### What is being asked
Once the pictures are set aside, transcribe each line of the data exactly.

(Edit tracking data)
• • • • • • •
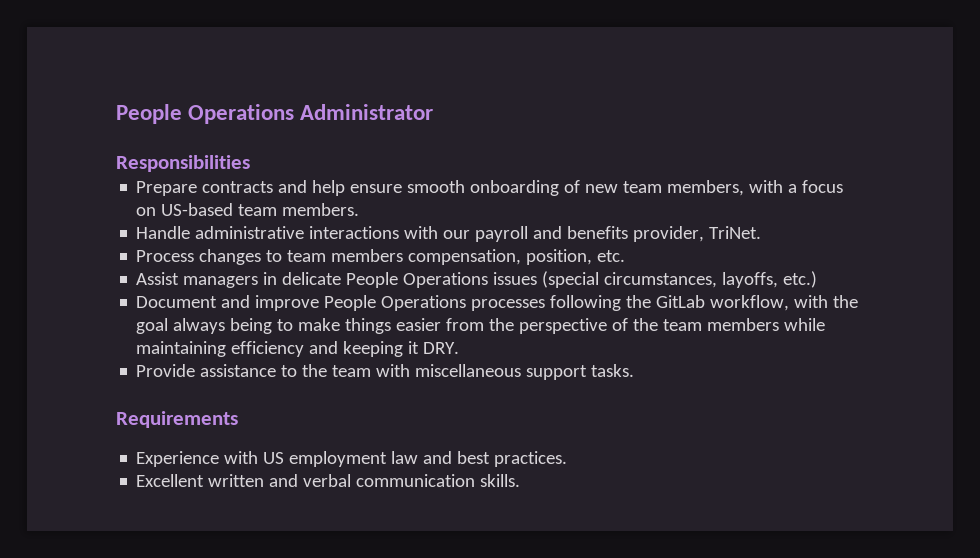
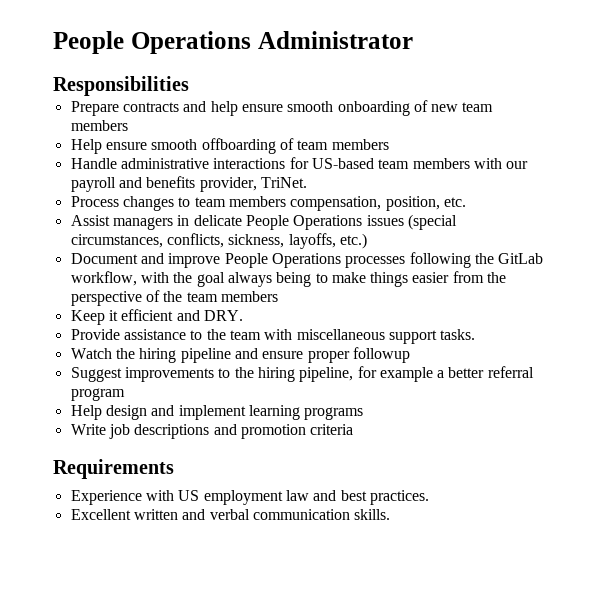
- Prepare contracts and help ensure smooth onboarding of new team members, with a focus on US-based team members.
+ Prepare contracts and help ensure smooth onboarding of new team members
+ Help ensure smooth offboarding of team members
- Handle administrative interactions with our payroll and benefits provider, TriNet.
+ Handle administrative interactions for US-based team members with our payroll and benefits provider, TriNet.
- Assist managers in delicate People Operations issues (special circumstances, layoffs, etc.)
+ Assist managers in delicate People Operations issues (special circumstances, conflicts, sickness, layoffs, etc.)
- Document and improve People Operations processes following the GitLab workflow, with the goal always being to make things easier from the perspective of the team members while maintaining efficiency and keeping it DRY.
+ Document and improve People Operations processes following the GitLab workflow, with the goal always being to make things easier from the perspective of the team members
+ Keep it efficient and DRY.
+ Watch the hiring pipeline and ensure proper followup
+ Suggest improvements to the hiring pipeline, for example a better referral program
+ Help design and implement learning programs
+ Write job descriptions and promotion criteria

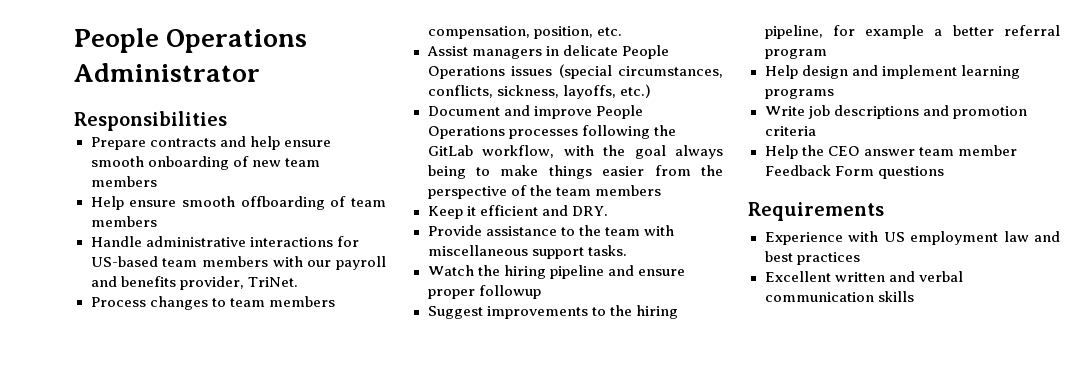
+ Help the CEO answer team member Feedback Form questions
- Experience with US employment law and best practices.
+ Experience with US employment law and best practices
- Excellent written and verbal communication skills.
+ Excellent written and verbal communication skills

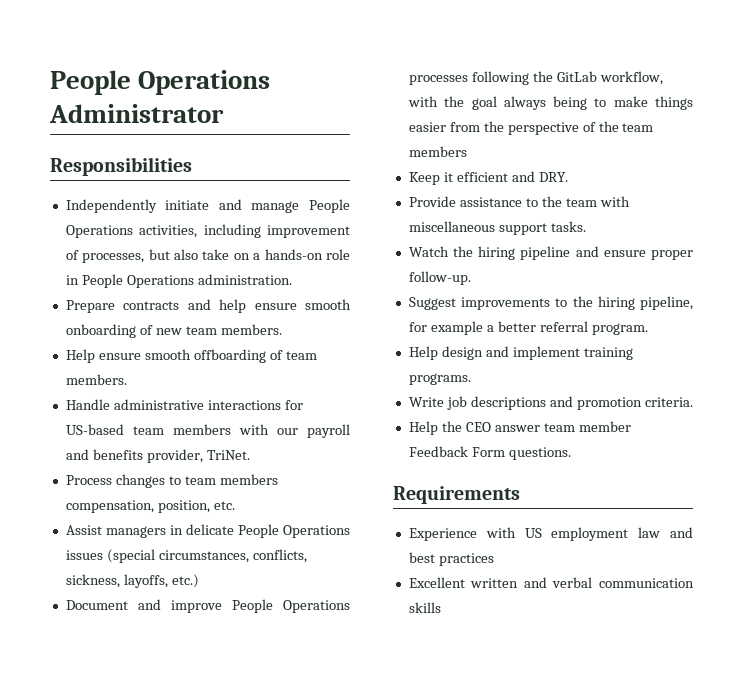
+ Independently initiate and manage People Operations activities, including improvement of processes, but also take on a hands-on role in People Operations administration.
- Prepare contracts and help ensure smooth onboarding of new team members
+ Prepare contracts and help ensure smooth onboarding of new team members.
- Help ensure smooth offboarding of team members
+ Help ensure smooth offboarding of team members.
- Watch the hiring pipeline and ensure proper followup
+ Watch the hiring pipeline and ensure proper follow-up.
- Suggest improvements to the hiring pipeline, for example a better referral program
+ Suggest improvements to the hiring pipeline, for example a better referral program.
- Help design and implement learning programs
+ Help design and implement training programs.
- Write job descriptions and promotion criteria
+ Write job descriptions and promotion criteria.
- Help the CEO answer team member Feedback Form questions
+ Help the CEO answer team member Feedback Form questions.

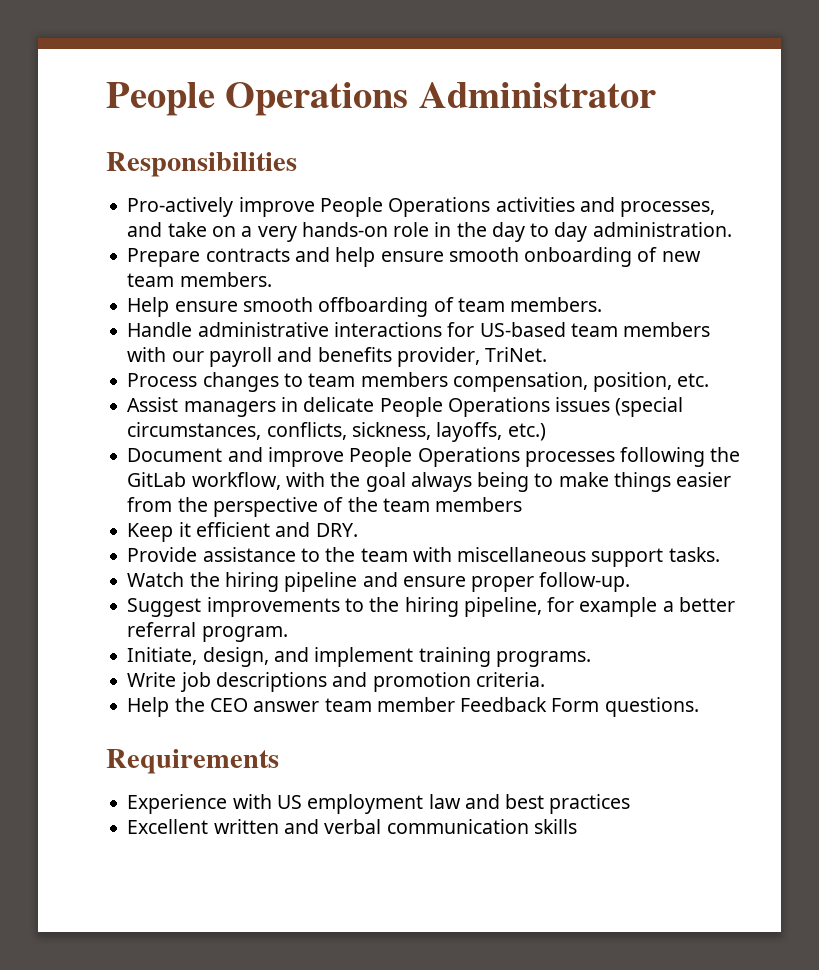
- Independently initiate and manage People Operations activities, including improvement of processes, but also take on a hands-on role in People Operations administration.
+ Pro-actively improve People Operations activities and processes, and take on a very hands-on role in the day to day administration.
- Help design and implement training programs.
+ Initiate, design, and implement training programs.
• • • • • • •
### Finished exercise
- Prepare contracts and help ensure smooth onboarding of new team members, with a focus on US-based team members.
+ Prepare contracts and help ensure smooth onboarding of new team members
+ Help ensure smooth offboarding of team members
- Handle administrative interactions with our payroll and benefits provider, TriNet.
+ Handle administrative interactions for US-based team members with our payroll and benefits provider, TriNet.
- Assist managers in delicate People Operations issues (special circumstances, layoffs, etc.)
+ Assist managers in delicate People Operations issues (special circumstances, conflicts, sickness, layoffs, etc.)
- Document and improve People Operations processes following the GitLab workflow, with the goal always being to make things easier from the perspective of the team members while maintaining efficiency and keeping it DRY.
+ Document and improve People Operations processes following the GitLab workflow, with the goal always being to make things easier from the perspective of the team members
+ Keep it efficient and DRY.
+ Watch the hiring pipeline and ensure proper followup
+ Suggest improvements to the hiring pipeline, for example a better referral program
+ Help design and implement learning programs
+ Write job descriptions and promotion criteria

+ Help the CEO answer team member Feedback Form questions
- Experience with US employment law and best practices.
+ Experience with US employment law and best practices
- Excellent written and verbal communication skills.
+ Excellent written and verbal communication skills

+ Independently initiate and manage People Operations activities, including improvement of processes, but also take on a hands-on role in People Operations administration.
- Prepare contracts and help ensure smooth onboarding of new team members
+ Prepare contracts and help ensure smooth onboarding of new team members.
- Help ensure smooth offboarding of team members
+ Help ensure smooth offboarding of team members.
- Watch the hiring pipeline and ensure proper followup
+ Watch the hiring pipeline and ensure proper follow-up.
- Suggest improvements to the hiring pipeline, for example a better referral program
+ Suggest improvements to the hiring pipeline, for example a better referral program.
- Help design and implement learning programs
+ Help design and implement training programs.
- Write job descriptions and promotion criteria
+ Write job descriptions and promotion criteria.
- Help the CEO answer team member Feedback Form questions
+ Help the CEO answer team member Feedback Form questions.

- Independently initiate and manage People Operations activities, including improvement of processes, but also take on a hands-on role in People Operations administration.
+ Pro-actively improve People Operations activities and processes, and take on a very hands-on role in the day to day administration.
- Help design and implement training programs.
+ Initiate, design, and implement training programs.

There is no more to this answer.